In the Web 2.0 class last week, I asked everyone to find something on Wikipedia that they knew a lot about and to edit something on the page. I decided to do this because so many of the folks in the class had been blogging about how they couldn't imagine editing a wiki and didn't really like the idea of wikis because someone might come along and mess up what's written.
Luckily, SZ's excellent presentation on Tuesday about her own wiki helped to dispel some aversion toward wikis. But, still, I wanted writing to happen. So we all edited on Thursday.
As I was illustrating to the class what I wanted them to do, I had to think quick to try to find an entry I thought I would be able to edit. What popped into my head? Peter Elbow. So I went to his page, which is in fact surprisingly short. I edited it by adding a word to one sentence and then adding an entire sentence that linked to another Wikipedia page. That was my contribution.
The most popular pages for the folks in the class were their high school pages. Some of them had to start from scratch, while others were able to add just a sentence or two to already existing pages.

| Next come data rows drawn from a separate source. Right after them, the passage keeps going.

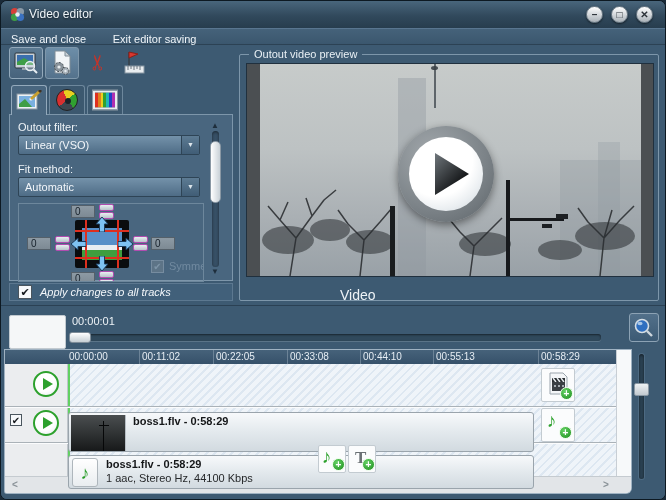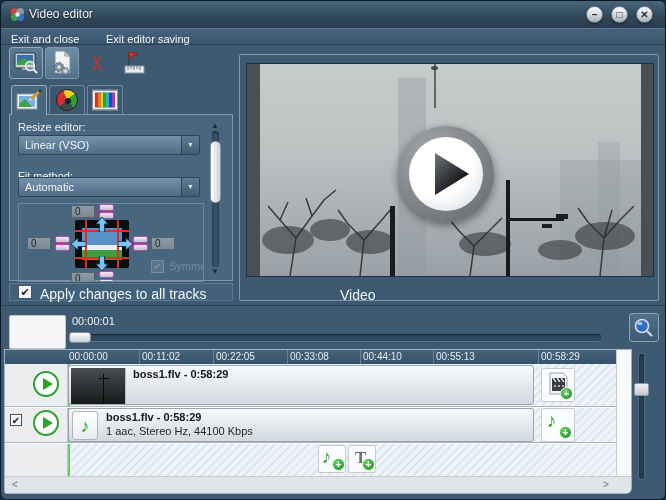--- a/index.html
+++ b/index.html
@@ -68,21 +68,21 @@
   .caro { position:absolute; z-index:3; }
   .symm-check { position:absolute; left:132px; top:56px; width:13px; height:13px;
     background:#5d7487; border:1px solid #76capital; border:1px solid #768ca0; color:#7e95a8;
     font-size:10px; line-height:12px; text-align:center; }
   .symm-label { position:absolute; left:150px; top:56px; color:#71study; color:#718aa0; font-size:11px; }
   #applybar { position:absolute; left:8px; top:282px; width:224px; height:18px;
     border:1px solid #5c7档; border:1px solid #5c7890; background:#41607a; }
   .check { background:#f6f8fa; border:1px solid #4a555e; color:#15191d; font-size:11px;
     line-height:12px; text-align:center; cursor:pointer; }
   #apply-check { position:absolute; left:8px; top:1px; width:14px; height:14px; }
-  #apply-label { position:absolute; left:30px; top:2px; color:#f2f6fa; font-size:14px; }
+  #apply-label { position:absolute; left:30px; top:2px; color:#f2f6fa; font-size:11px;font-style:italic; }
   
   #pscroll { position:absolute; left:208px; top:122px; width:13px; height:152px; }
   #pscroll .groove { position:absolute; left:3px; top:8px; width:7px; height:136px;
     background:#37506_; background:#375066; border-radius:4px; box-shadow:inset 0 1px 3px rgba(0,0,0,.5); }
   #pscroll .thumb { position:absolute; left:1px; top:18px; width:11px; height:62px; border-radius:5px;
     background:linear-gradient(90deg,#ffffff,#c9d1d7); border:1px solid #8a98a4; cursor:pointer; }
   #pscroll .sa { position:absolute; left:2px; color:#1e2e3c; font-size:8px; cursor:pointer; }
 
   
   #preview-group { position:absolute; left:238px; top:53px; width:420px; height:247px;
@@ -135,21 +135,21 @@
   #whitestrip { position:absolute; left:611px; top:0px; width:15px; height:126px;
     background:#f7f9fa; border-left:1px solid #c8ced4; z-index:6; }
   #playhead { position:absolute; left:63px; top:14px; width:2px; height:112px;
     background:#62d062; z-index:2; }
   .playbtn { position:absolute; left:28px; width:26px; height:26px; border-radius:50%; z-index:4;
     background:radial-gradient(circle at 40% 35%, #ffffff 55%, #e2e8ec);
     border:2px solid #2da12d; cursor:pointer; }
   .playbtn::after { content:""; position:absolute; left:8px; top:5px;
     border-left:10px solid #2da12d; border-top:6px solid transparent; border-bottom:6px solid transparent; }
   .trackbar { position:absolute; left:63px; width:466px; z-index:4; border:1px solid #9aa4ac;
-    border-radius:3px; background:linear-gradient(#f7f9fb,#e3e9ed 50%,#d2dae0); cursor:pointer; }
+    border-radius:3px; background:linear-gradient(#f7f9fb,#e3e9ed 50%,#d2dae0); cursor:pointer;margin-top:47px; }
   .ttl { position:absolute; color:#141618; font-size:11px; font-weight:bold; }
   .tinfo { position:absolute; color:#26282a; font-size:11px; }
   #vthumb { position:absolute; left:2px; top:2px; width:55px; height:36px;
     background:linear-gradient(#4a4e50,#17191a); border-right:1px solid #b7bec4; }
   #vthumb .pole { position:absolute; left:32px; top:6px; width:1px; height:30px; background:#060708; }
   #vthumb .bar { position:absolute; left:28px; top:10px; width:10px; height:1px; background:#060708; }
   #noteicon { position:absolute; left:3px; top:2px; width:26px; height:29px; border-radius:3px;
     background:linear-gradient(#ffffff,#e9edf0); border:1px solid #aeb6bc;
     color:#259b25; font-size:18px; font-weight:bold; text-align:center; line-height:28px; }
   .addbtn { position:absolute; width:34px; height:34px; background:#fbfcfd;
@@ -186,21 +186,21 @@
       <circle cx="11" cy="11" r="4" fill="#3a71c0"></circle>
       <circle cx="8" cy="8" r="2.4" fill="#e8eef2"></circle>
     </svg>
     <span class="title">Video editor</span>
     <div class="winbtn" id="btn-min">–</div>
     <div class="winbtn" id="btn-max">□</div>
     <div class="winbtn" id="btn-close">✕</div>
   </div>
 
   <div id="menubar">
-    <span class="menu-item">Exit and close</span>
+    <span class="menu-item">Save and close</span>
     <span class="menu-item">Exit editor saving</span>
   </div>
 
   <div class="toolbtn sel" style="left:8px">
     <svg width="26" height="24" viewBox="0 0 26 24">
       <rect x="2" y="2" width="20" height="15" rx="1" fill="#c9d1d7" stroke="#2a343c"></rect>
       <rect x="4" y="4" width="16" height="10" fill="#3a6fae"></rect>
       <path d="M4 11 L11 7 L20 12 L20 14 L4 14 Z" fill="#3f9e46"></path>
       <rect x="9" y="17" width="6" height="2" fill="#9aa4ac"></rect>
       <circle cx="17" cy="15" r="4.5" fill="rgba(220,230,240,.35)" stroke="#e8eef2" stroke-width="1.5"></circle>
@@ -250,26 +250,26 @@
                 background:conic-gradient(from 230deg,#d83030 0 30%,#e8d020 30% 50%,#30a030 50% 75%,#3d4750 75% 100%);">
       <div style="position:absolute;left:8px;top:8px;width:6px;height:6px;border-radius:50%;background:#1c2228;"></div>
     </div>
   </div>
   <div class="tab" style="left:86px">
     <div class="g" style="width:24px;height:19px;border:2px solid #e8ecef;outline:1px solid #8a98a4;
                 background:linear-gradient(90deg,#e03020 0 14%,#e08020 14% 28%,#e8d020 28% 42%,#30a030 42% 56%,#20b8b8 56% 70%,#2040c8 70% 84%,#b030b0 84% 100%);"></div>
   </div>
 
   <div id="panel">
-    <div class="plabel" style="left:8px;top:6px">Resize editor:</div>
+    <div class="plabel" style="left:8px;top:6px">Outout filter:</div>
     <div class="dropdown" style="top:20px">
       <span class="val">Linear (VSO)</span>
       <span class="arr">▼</span>
     </div>
-    <div class="plabel" style="left:8px;top:55px">Fit method:</div>
+    <div class="plabel" style="left:8px;top:48px">Fit method:</div>
     <div class="dropdown" style="top:62px">
       <span class="val">Automatic</span>
       <span class="arr">▼</span>
     </div>
 
     <div id="cropbox">
 
       <div class="spin-field" style="left:52px;top:1px">0</div>
       <div class="spin-btns" style="left:80px;top:0px">
           <div></div>
@@ -324,20 +324,21 @@
     <div class="groove"></div>
     <div class="thumb"></div>
     <span class="sa" style="top:144px">▼</span>
   </div>
 
   <div id="applybar">
     <div class="check" id="apply-check">✔</div>
     <div id="apply-label">Apply changes to all tracks</div>
   </div>
 
+  <div id="preview-title">Outout video preview</div>
   <div id="preview-group">
     <div id="vframe">
       <div id="vimg">
         <div class="bldg" style="left:138px;top:14px;width:28px;height:198px;opacity:.38"></div>
         <div class="bldg" style="left:300px;top:96px;width:81px;height:116px;opacity:.32"></div>
         <div class="bldg" style="left:338px;top:78px;width:22px;height:134px;opacity:.3"></div>
         <div class="bldg" style="left:174px;top:0;width:2px;height:44px;background:#454c52;opacity:.8"></div>
         <div class="bldg" style="left:171px;top:2px;width:7px;height:4px;background:#3a4046;border-radius:50%;opacity:.9"></div>
         <svg style="position:absolute;left:0;top:116px" width="381" height="96" viewBox="0 0 381 96">
           <g stroke="#26292c" stroke-width="1.5" fill="none" opacity=".85">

A couple of students after class blogged about still not wanting to contribute to wikis.
But what struck me about the activity is how much, really, it IS writing. There's the myth of the author, of course. But didn't the author die in the 60s? Why is that specter continuously haunting acts of writing? What is writing if it's isn't adding a little bit to what's already accumulated? Even when we're writing a whole entry (or paper or book or whatever) ourselves, we have to accumulate. Aggregate. Select. Then create some sentences. Go back and add some words. Write some new sentences.
The wiki. It *is* writing. That's what I say.